Una vez, un gran oscurecimiento descendió sobre la tierra de Zebulún y la tierra de Neftalí. Estas tierras, antes despreciadas, fueron envueltas en sombras y sometidas a mucho dolor y angustia. Pero en tiempos posteriores, Dios hizo gloriosas estas tierras, iluminando su camino hacia el mar, más allá del Jordán, a la Galilea de las naciones.
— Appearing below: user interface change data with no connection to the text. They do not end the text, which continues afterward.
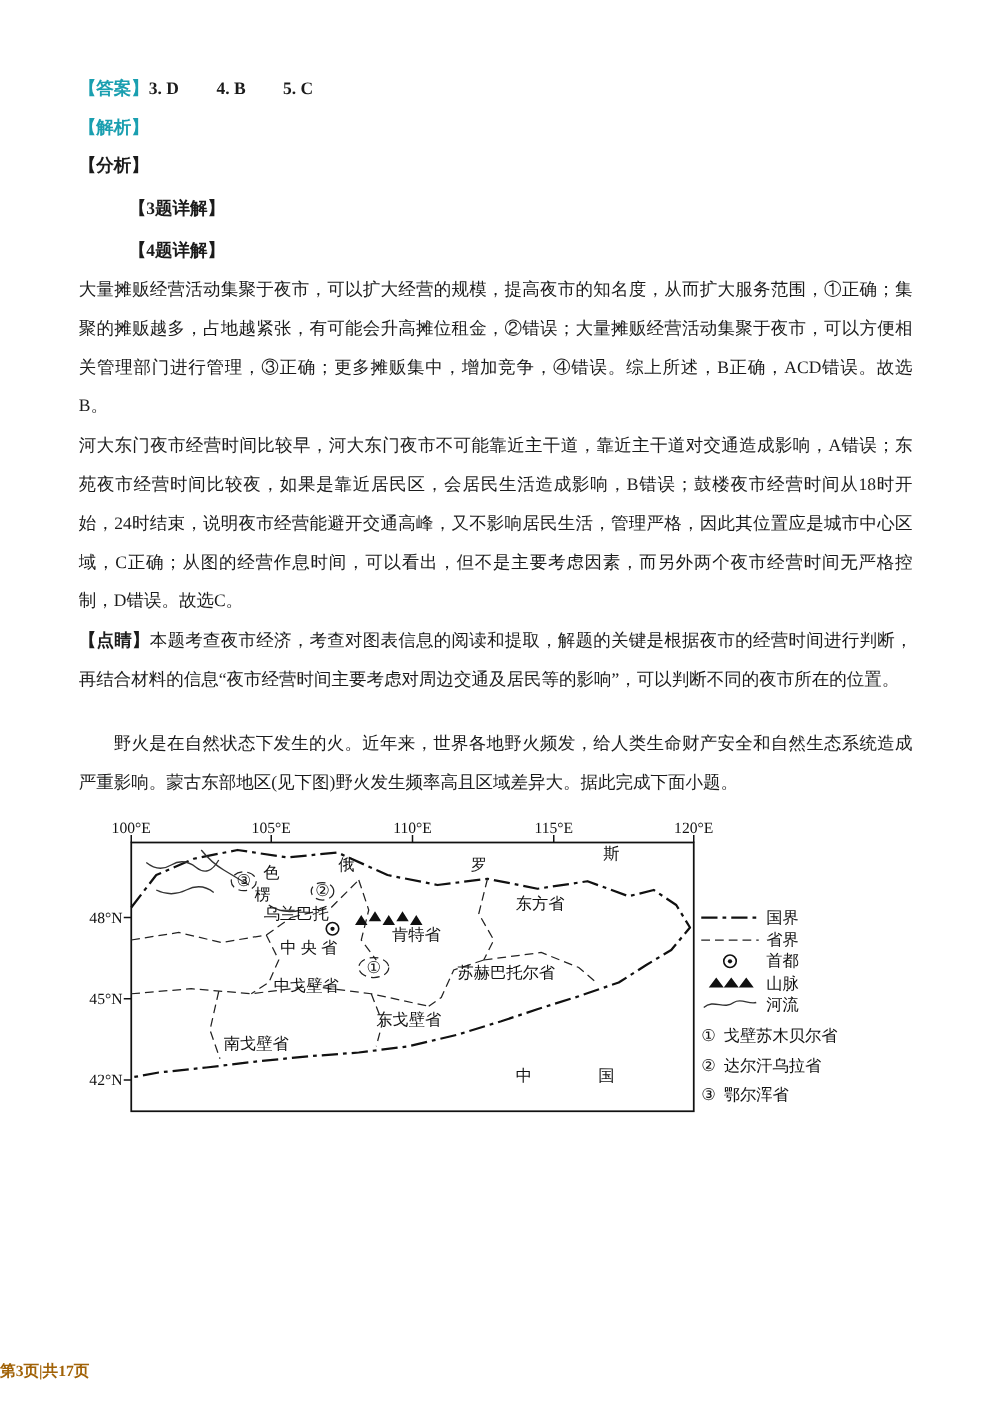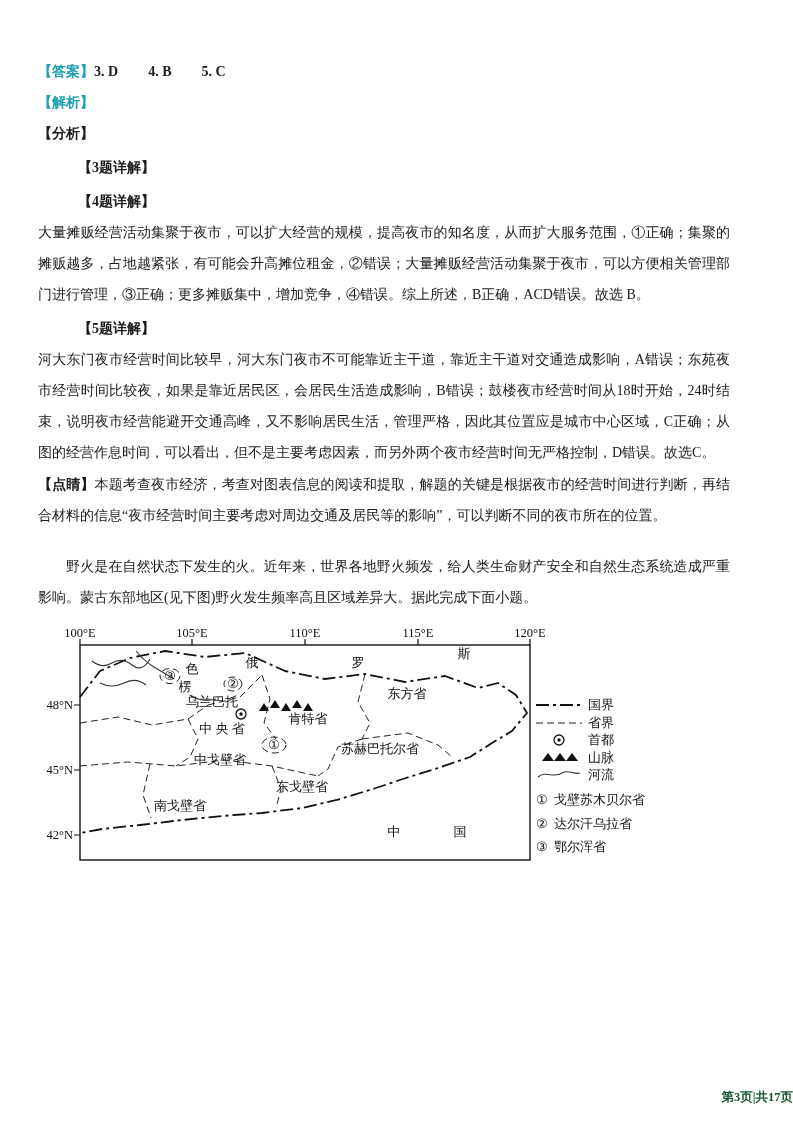--- a/index.html
+++ b/index.html
@@ -10,7 +10,7 @@
     color:#1b1b1b;
   }
   .content {
-    padding:56px 63px 0 38px;
+    padding:56px 63px 0 63px;
     font-size:14px; line-height:31px;
     text-align:justify;
   }

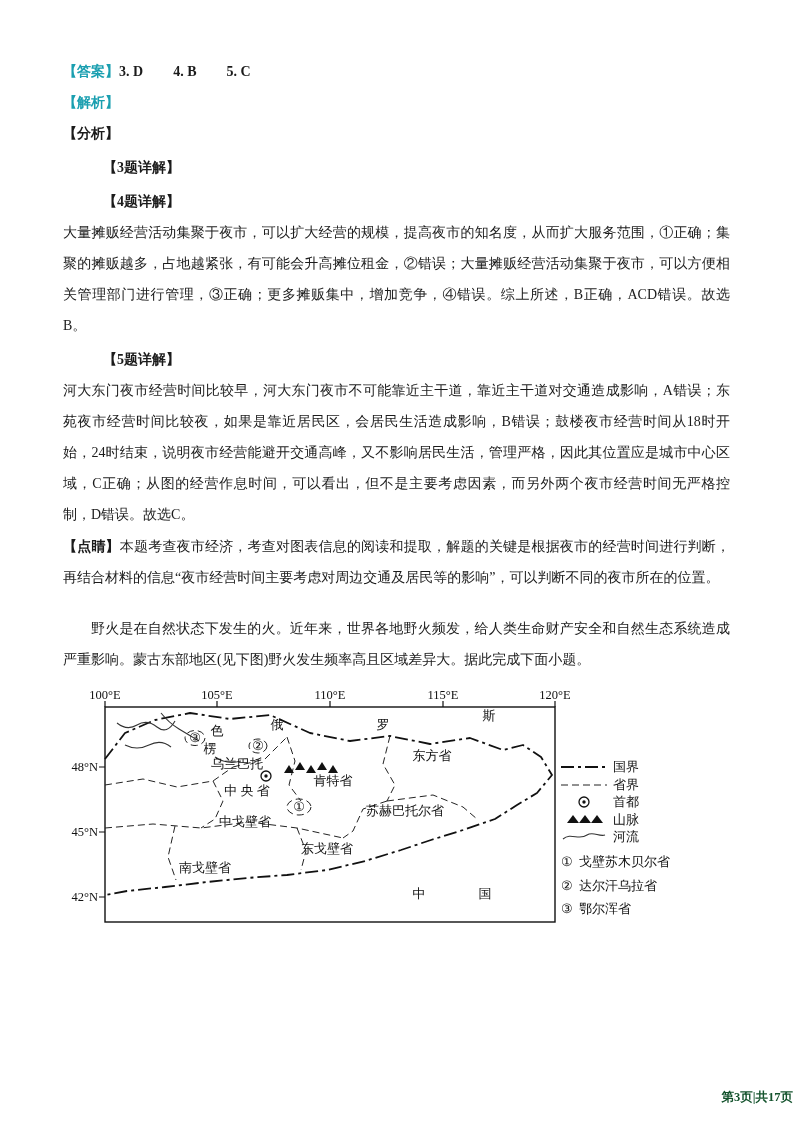--- a/index.html
+++ b/index.html
@@ -64,7 +64,6 @@
     <p class="line hdr sec-title">【4题详解】</p>
     <p class="sec-body">大量摊贩经营活动集聚于夜市，可以扩大经营的规模，提高夜市的知名度，从而扩大服务范围，①正确；集聚的摊贩越多，占地越紧张，有可能会升高摊位租金，②错误；大量摊贩经营活动集聚于夜市，可以方便相关管理部门进行管理，③正确；更多摊贩集中，增加竞争，④错误。综上所述，B正确，ACD错误。故选 B。</p>
 
-    <p class="line hdr sec-title">【5题详解】</p>
     <p class="sec-body">河大东门夜市经营时间比较早，河大东门夜市不可能靠近主干道，靠近主干道对交通造成影响，A错误；东苑夜市经营时间比较夜，如果是靠近居民区，会居民生活造成影响，B错误；鼓楼夜市经营时间从18时开始，24时结束，说明夜市经营能避开交通高峰，又不影响居民生活，管理严格，因此其位置应是城市中心区域，C正确；从图的经营作息时间，可以看出，但不是主要考虑因素，而另外两个夜市经营时间无严格控制，D错误。故选C。</p>
 
     <p class="sec-body">

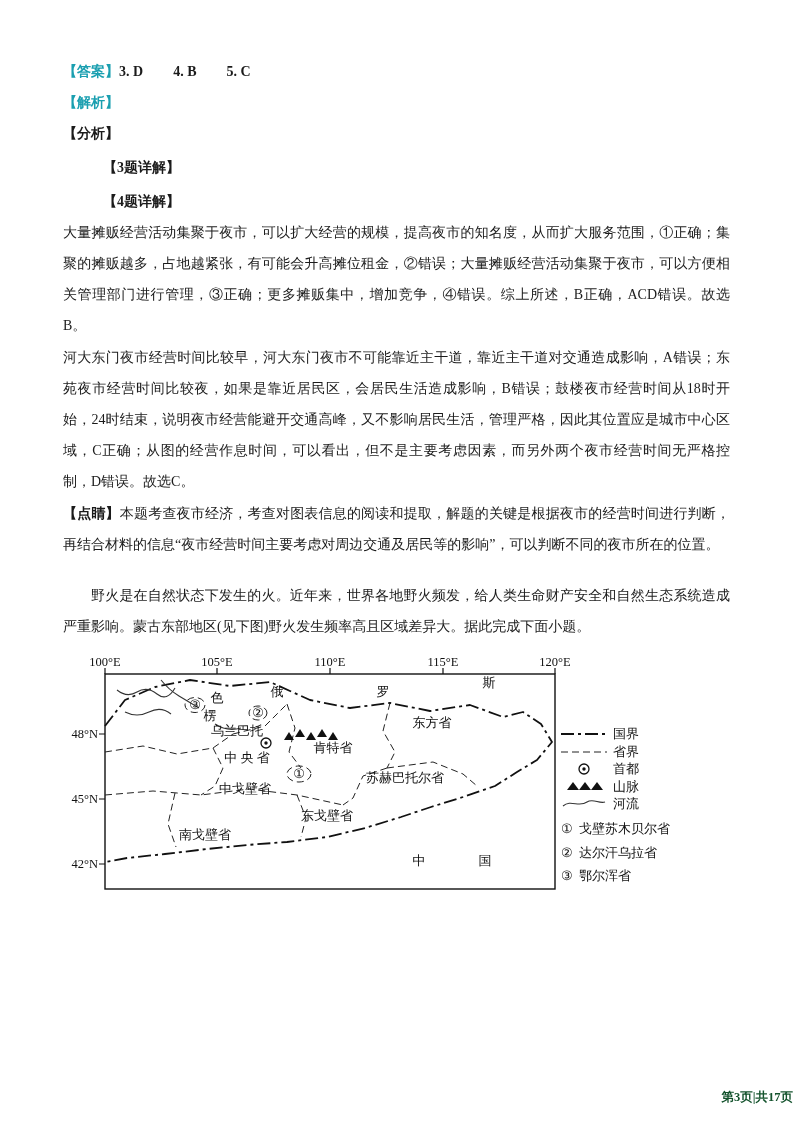--- a/index.html
+++ b/index.html
@@ -38,7 +38,7 @@
 
   .footer {
     position:absolute; bottom:16px; left:0; right:0;
-    text-align:right; font-size:12.5px; font-weight:bold; color:#14532d;
+    text-align:left; font-size:12.5px; font-weight:bold; color:#a16207;
   }
 </style>
 </head>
Durante mucho tiempo, el pueblo caminó en la oscuridad, habitando en la angustia y en la sombra de la muerte. Pero vieron una gran luz; sobre ellos brilló una luz espléndida. Dios multiplicó a la nación e incrementó su gozo: se regocijaron ante Él como hombres que se alegran cuando dividen el botín. Dios rompió la servidumbre de su carga, el bastón de su opresión, como en los días de Madián. La armadura del hombre armado en el tumulto, y las prendas enrolladas en sangre, serían para quema, para combustible del fuego.
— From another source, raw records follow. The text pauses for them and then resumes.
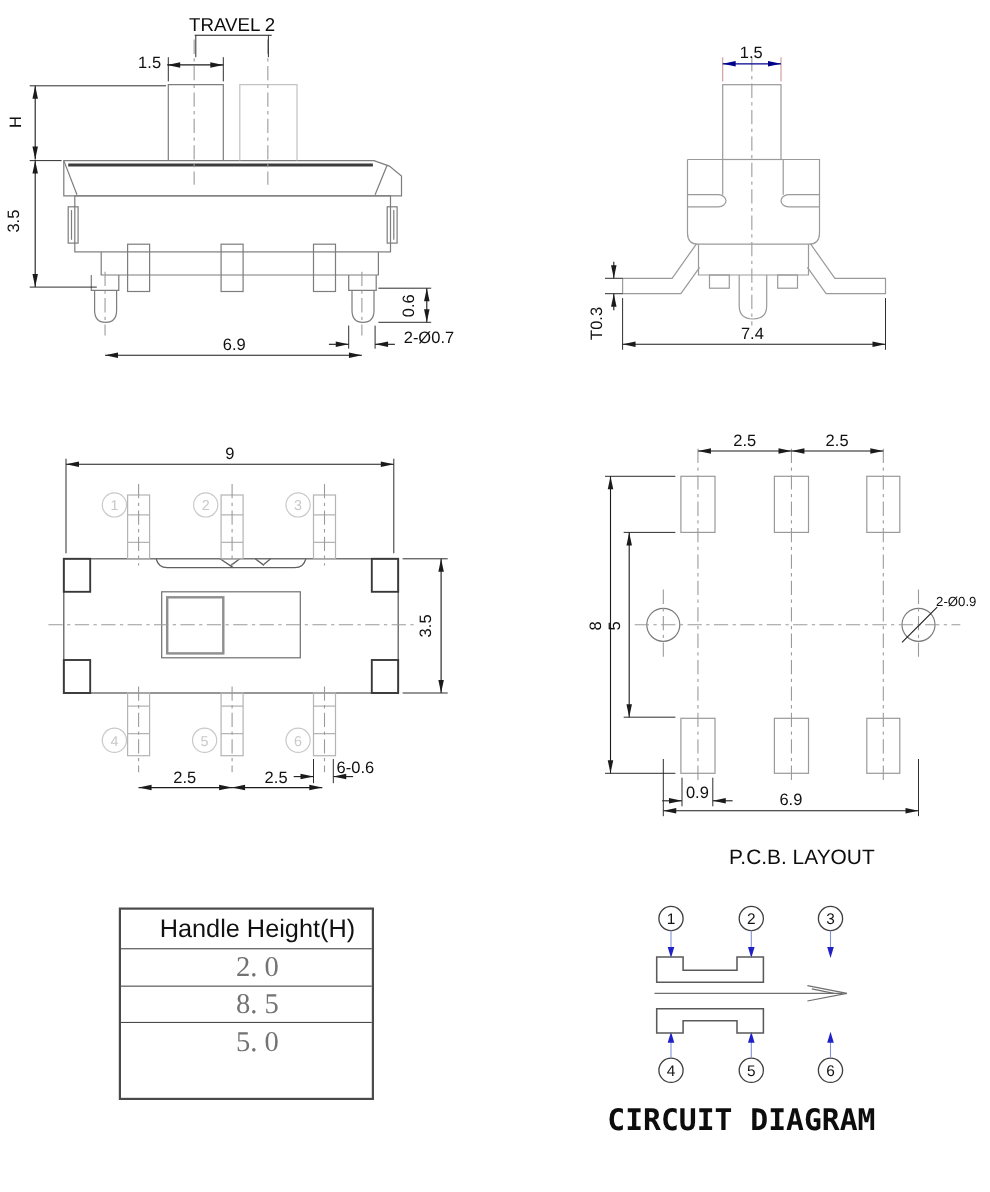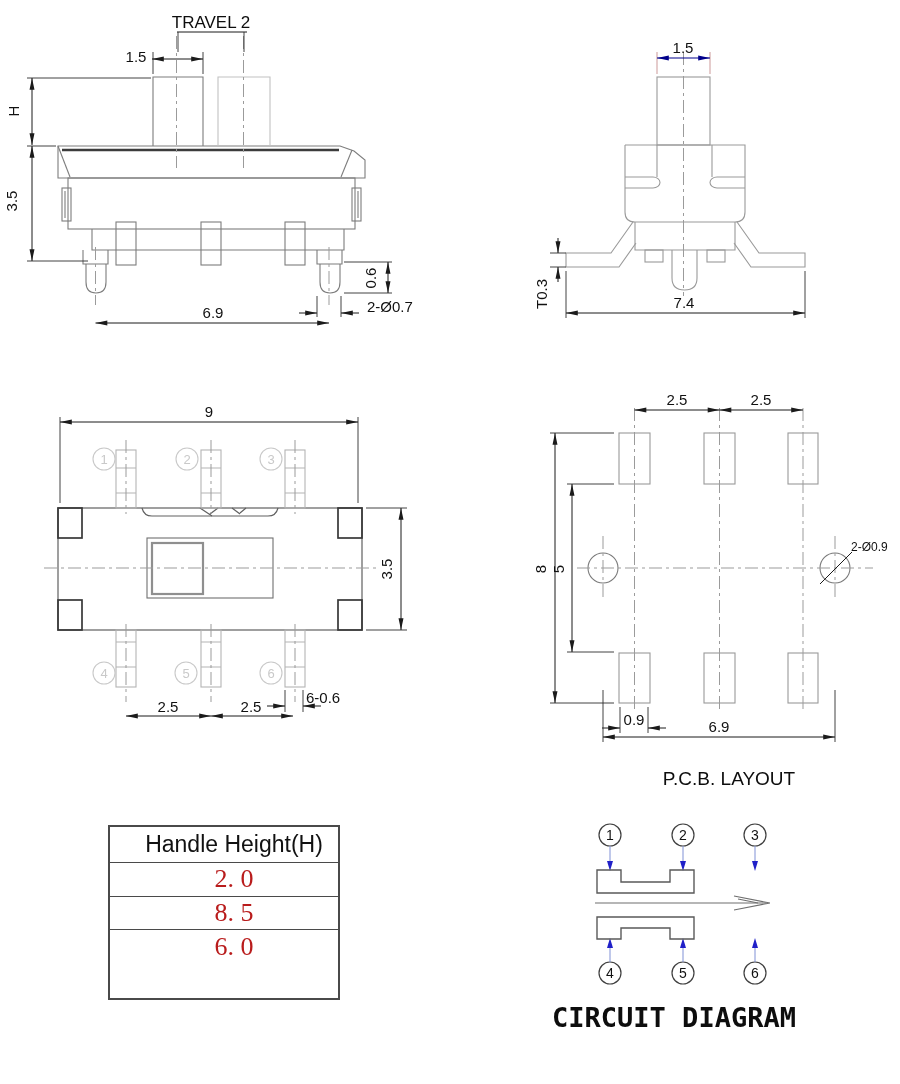--- a/index.html
+++ b/index.html
@@ -42,7 +42,7 @@
           display:flex;align-items:center;justify-content:center;padding-left:20px;}
   .htable .hrow:last-child{border-bottom:none;}
   .hhead{height:36px;font-size:23px;color:#111;}
-  .hval{height:33.7px;font-size:26px;color:#b91c1c;font-family:"Liberation Serif",serif;}
+  .hval{height:33.7px;font-size:26px;color:#737373;font-family:"Liberation Serif",serif;}
 </style>
 </head>
 <body>

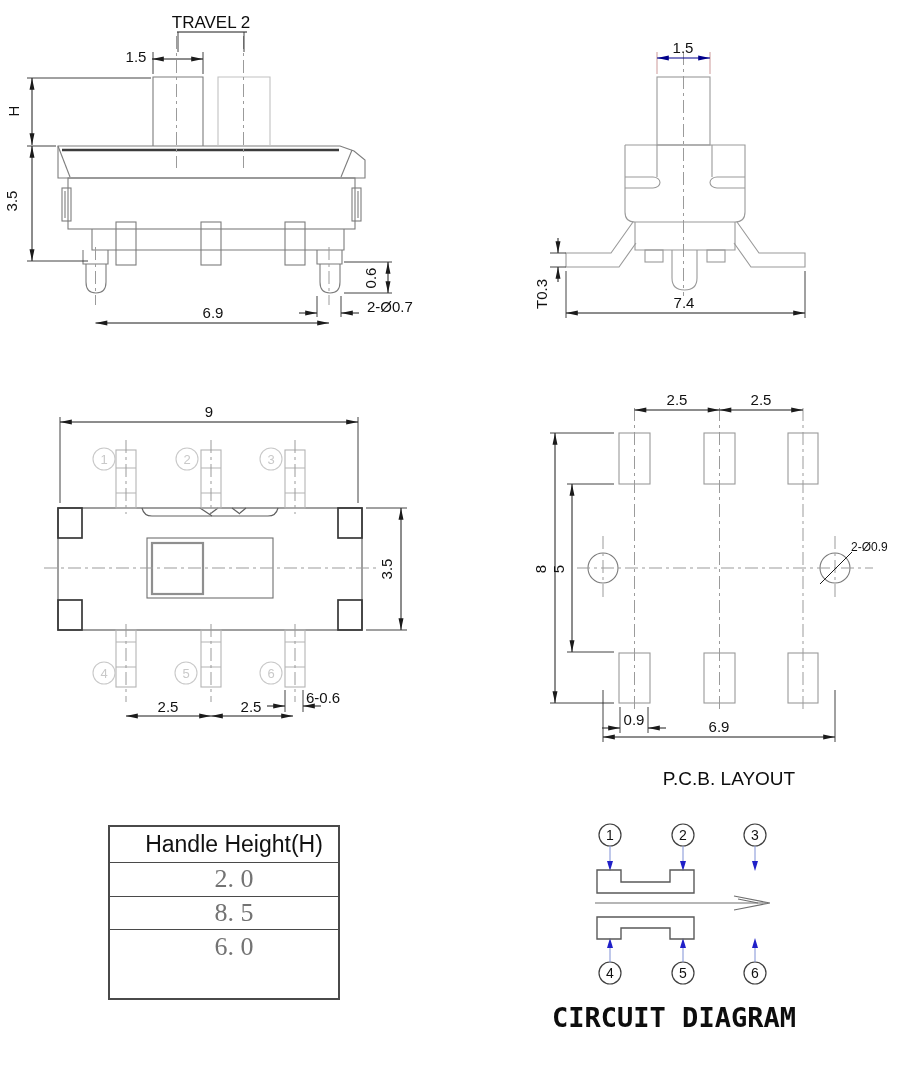--- a/index.html
+++ b/index.html
@@ -339,7 +339,7 @@
       <span>8. 5</span>
     </div>
     <div class="hrow hval">
-      <span>6. 0</span>
+      <span>5. 0</span>
     </div>
   </div>
 </div>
Entonces se anunció que nacería un hijo. Este hijo sería un regalo para ellos, y el gobierno estaría sobre su hombro. Su nombre sería Maravilloso Consejero, Dios Fuerte, Padre Eterno, Príncipe de Paz. Bajo su gobierno, la paz y la justicia se incrementarían sin fin, estableciendo y sosteniendo su reino con rectitud desde entonces y para siempre. La pasión de Jehová de los Ejércitos realizaría esto.
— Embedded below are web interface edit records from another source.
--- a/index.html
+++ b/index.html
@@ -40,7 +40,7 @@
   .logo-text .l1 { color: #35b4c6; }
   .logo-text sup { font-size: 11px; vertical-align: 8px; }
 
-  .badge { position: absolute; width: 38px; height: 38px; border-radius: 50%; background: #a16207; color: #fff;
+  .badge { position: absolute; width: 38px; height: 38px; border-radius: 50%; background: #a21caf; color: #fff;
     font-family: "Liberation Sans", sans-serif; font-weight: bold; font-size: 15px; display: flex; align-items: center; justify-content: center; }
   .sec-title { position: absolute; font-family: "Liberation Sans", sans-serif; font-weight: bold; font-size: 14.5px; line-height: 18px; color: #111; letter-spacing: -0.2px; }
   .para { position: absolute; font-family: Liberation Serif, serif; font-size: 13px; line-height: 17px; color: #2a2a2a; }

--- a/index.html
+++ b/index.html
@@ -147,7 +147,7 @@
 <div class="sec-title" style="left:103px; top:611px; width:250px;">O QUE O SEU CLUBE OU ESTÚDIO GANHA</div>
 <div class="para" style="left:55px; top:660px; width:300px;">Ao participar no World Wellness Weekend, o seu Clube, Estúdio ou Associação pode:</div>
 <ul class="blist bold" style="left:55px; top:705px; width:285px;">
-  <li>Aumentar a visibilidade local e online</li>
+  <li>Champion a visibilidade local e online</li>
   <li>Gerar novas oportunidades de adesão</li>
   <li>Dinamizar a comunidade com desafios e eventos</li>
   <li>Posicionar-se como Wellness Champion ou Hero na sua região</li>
Aun en medio de esto, el Señor envió una palabra a Jacob, y esta llegó a Israel. Se reveló a todo el pueblo, incluso a Efraín y al habitante de Samaria, que a pesar de la caída de los ladrillos, construirían con piedras labradas; y a pesar del corte de los sicómoros, ellos plantarían cedros en su lugar.
Sin embargo, la ira de Jehová no se alejó de ellos. Enfureció a los adversarios de Rezín, avivó a sus enemigos, los sirios y los filisteos, y permitió que devoraran a Israel con boca abierta. A pesar de su enojo, Jehová extendió todavía su mano. Pero el pueblo no se volvió a él, ni buscaron a Jehová de los Ejércitos.
Por esta razón, Jehová cortó de Israel tanto la cabeza como la cola, tanto el anciano honorable como el falso profeta que enseñaba mentiras. Para los que lideraban al pueblo los llevaban por mal camino, y aquellos que eran liderados se perdían.
La maldad ardía como fuego, devorando zarzas y espinas, encendiendo los matorrales del bosque y elevándose en una columna de humo. A través de la ira de Jehová, la tierra se quemó hasta el suelo, y el pueblo se convirtió en combustible para el fuego: nadie perdonó a su hermano. Manasés contra Efraín y Efraín contra Manasés; juntos se unieron contra Judá. Pero a pesar de todo, la ira de Jehová no se apartó, sino que su mano permaneció extendida.